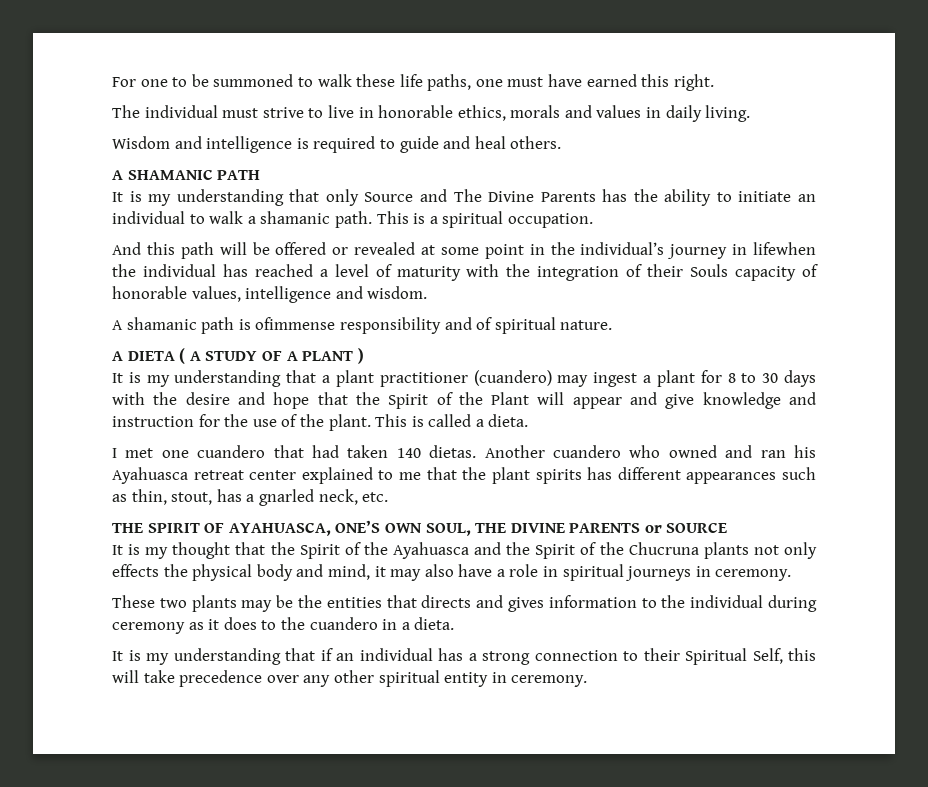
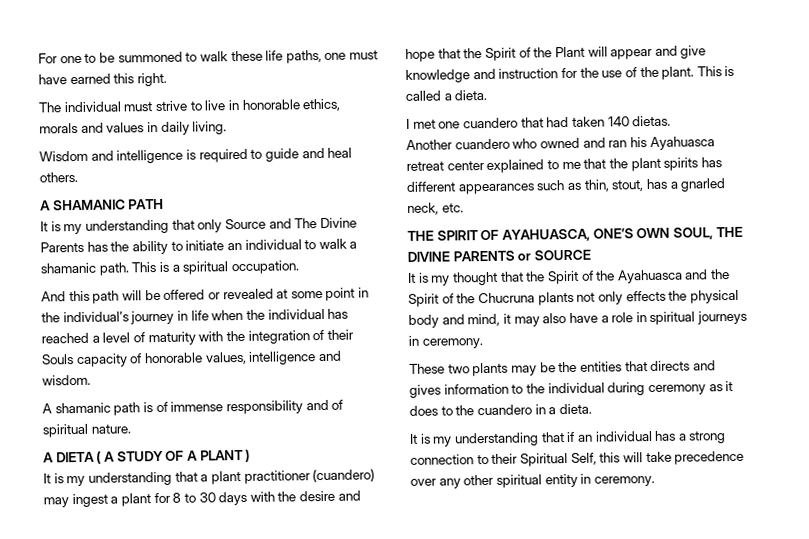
- And this path will be offered or revealed at some point in the individual’s journey in lifewhen the individual has reached a level of maturity with the integration of their Souls capacity of honorable values, intelligence and wisdom.
+ And this path will be offered or revealed at some point in the individual’s journey in life when the individual has reached a level of maturity with the integration of their Souls capacity of honorable values, intelligence and wisdom.
- A shamanic path is ofimmense responsibility and of spiritual nature.
+ A shamanic path is of immense responsibility and of spiritual nature.
- I met one cuandero that had taken 140 dietas. Another cuandero who owned and ran his Ayahuasca retreat center explained to me that the plant spirits has different appearances such as thin, stout, has a gnarled neck, etc.
+ I met one cuandero that had taken 140 dietas.
+ Another cuandero who owned and ran his Ayahuasca retreat center explained to me that the plant spirits has different appearances such as thin, stout, has a gnarled neck, etc.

——————

* _Task details_: From the entries, copy every line in which the string "individual" can be found.

* _Exercise solution_:
- And this path will be offered or revealed at some point in the individual’s journey in lifewhen the individual has reached a level of maturity with the integration of their Souls capacity of honorable values, intelligence and wisdom.
+ And this path will be offered or revealed at some point in the individual’s journey in life when the individual has reached a level of maturity with the integration of their Souls capacity of honorable values, intelligence and wisdom.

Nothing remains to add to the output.